Instances of operations on uninitialized values #753

issue elichai openend this issue on May 19, 2020
  1. elichai commented at 8:26 pm on May 19, 2020: contributor

    Hi, Currently we have 2 instances of operations on uninitialized values, in the cmov implementation. all the _cmov implementations read from the resulting variable(ie r->n[0] & mask0) so if r points to uninitialized values this is undefined behavior [1] [2] Unlike the memcpy debate, actual user operations and conditions on uninit values are assumed to not happen in the compiler and are used for optimizations (especially in clang)

    Instance 1: In ecdsa_sign, if noncefp returns 0 then we get to: https://github.com/bitcoin-core/secp256k1/blob/41fc78560223aa035d9fe2cbeedb3ee632c740e2/src/secp256k1.c#L517-L518 with both r and s being unitialized. Instance 2: In ecdh, we pass &tmpa here: https://github.com/bitcoin-core/secp256k1/blob/41fc78560223aa035d9fe2cbeedb3ee632c740e2/src/ecmult_const_impl.h#L186 to the ECMULT_CONST_TABLE_GET_GE in an uninit state, which become the r value in the macro.

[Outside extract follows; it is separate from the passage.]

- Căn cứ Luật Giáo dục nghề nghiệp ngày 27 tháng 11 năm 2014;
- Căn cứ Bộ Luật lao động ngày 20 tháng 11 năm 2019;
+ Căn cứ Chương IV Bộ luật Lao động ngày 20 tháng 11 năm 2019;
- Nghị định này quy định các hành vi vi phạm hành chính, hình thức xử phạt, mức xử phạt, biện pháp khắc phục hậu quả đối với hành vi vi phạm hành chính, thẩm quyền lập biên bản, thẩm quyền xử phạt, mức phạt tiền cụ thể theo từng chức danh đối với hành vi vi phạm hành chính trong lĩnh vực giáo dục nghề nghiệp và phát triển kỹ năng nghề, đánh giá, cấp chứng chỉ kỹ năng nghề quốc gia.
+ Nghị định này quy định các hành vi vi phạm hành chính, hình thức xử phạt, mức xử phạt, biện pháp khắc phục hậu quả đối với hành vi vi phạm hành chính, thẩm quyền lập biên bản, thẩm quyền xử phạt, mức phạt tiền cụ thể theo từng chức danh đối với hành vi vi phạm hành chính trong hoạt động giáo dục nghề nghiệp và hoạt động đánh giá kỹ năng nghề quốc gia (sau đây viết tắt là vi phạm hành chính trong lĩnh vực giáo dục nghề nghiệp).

Then in: https://github.com/bitcoin-core/secp256k1/blob/41fc78560223aa035d9fe2cbeedb3ee632c740e2/src/ecmult_const_impl.h#L31-L32 we cmov into &(r)->x which will perform operations on uninit values. notice that under VERIFY we actually do clear those before: https://github.com/bitcoin-core/secp256k1/blob/41fc78560223aa035d9fe2cbeedb3ee632c740e2/src/ecmult_const_impl.h#L26-L27

    Possible solutions: The only solution I can currently think of is default initializing those arguments.

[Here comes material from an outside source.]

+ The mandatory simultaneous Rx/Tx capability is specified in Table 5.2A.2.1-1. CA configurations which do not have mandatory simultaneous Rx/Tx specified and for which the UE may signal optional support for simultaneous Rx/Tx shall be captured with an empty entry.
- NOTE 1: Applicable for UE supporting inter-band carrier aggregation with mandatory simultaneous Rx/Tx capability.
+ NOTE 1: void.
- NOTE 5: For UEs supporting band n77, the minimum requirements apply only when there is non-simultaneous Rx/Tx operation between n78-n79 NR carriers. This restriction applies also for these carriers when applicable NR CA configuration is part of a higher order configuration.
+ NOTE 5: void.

    Mitigations: We could add VALGRIND_CHECK_MEM_IS_DEFINED(r, sizeof(*r)); to all the cmovs but we only enable valgrind(-DVALGRIND) under tests, which use the VERIFY macro too, so that will not catch the second case.

    [1] http://www.open-std.org/jtc1/sc22/wg14/www/docs/dr_451.htm [2] https://markshroyer.com/2012/06/c-both-true-and-false/

  2. real-or-random commented at 7:43 am on May 20, 2020: contributor

    That’s an interesting find. I’m curious how you found this.

    Currently we have 2 instances of operations on uninitialized values, in the cmov implementation. all the _cmov implementations read from the resulting variable(ie r->n[0] & mask0) so if r points to uninitialized values this is undefined behavior [1] [2] Unlike the memcpy debate, actual user operations and conditions on uninit values are assumed to not happen in the compiler and are used for optimizations (especially in clang)

    To be fair, all these values have its address taken and from types guaranteed no to have trap representations, so (ignoring differences between C versions) these are unspecified values, and not immediate UB. But yes, if the result of the cmov is unspecified, that’s not much better. This means that the result of the sign function is unspecified.

    Currently compilers don’t exploit this, so this is not a vulnerability, but it should be fixed.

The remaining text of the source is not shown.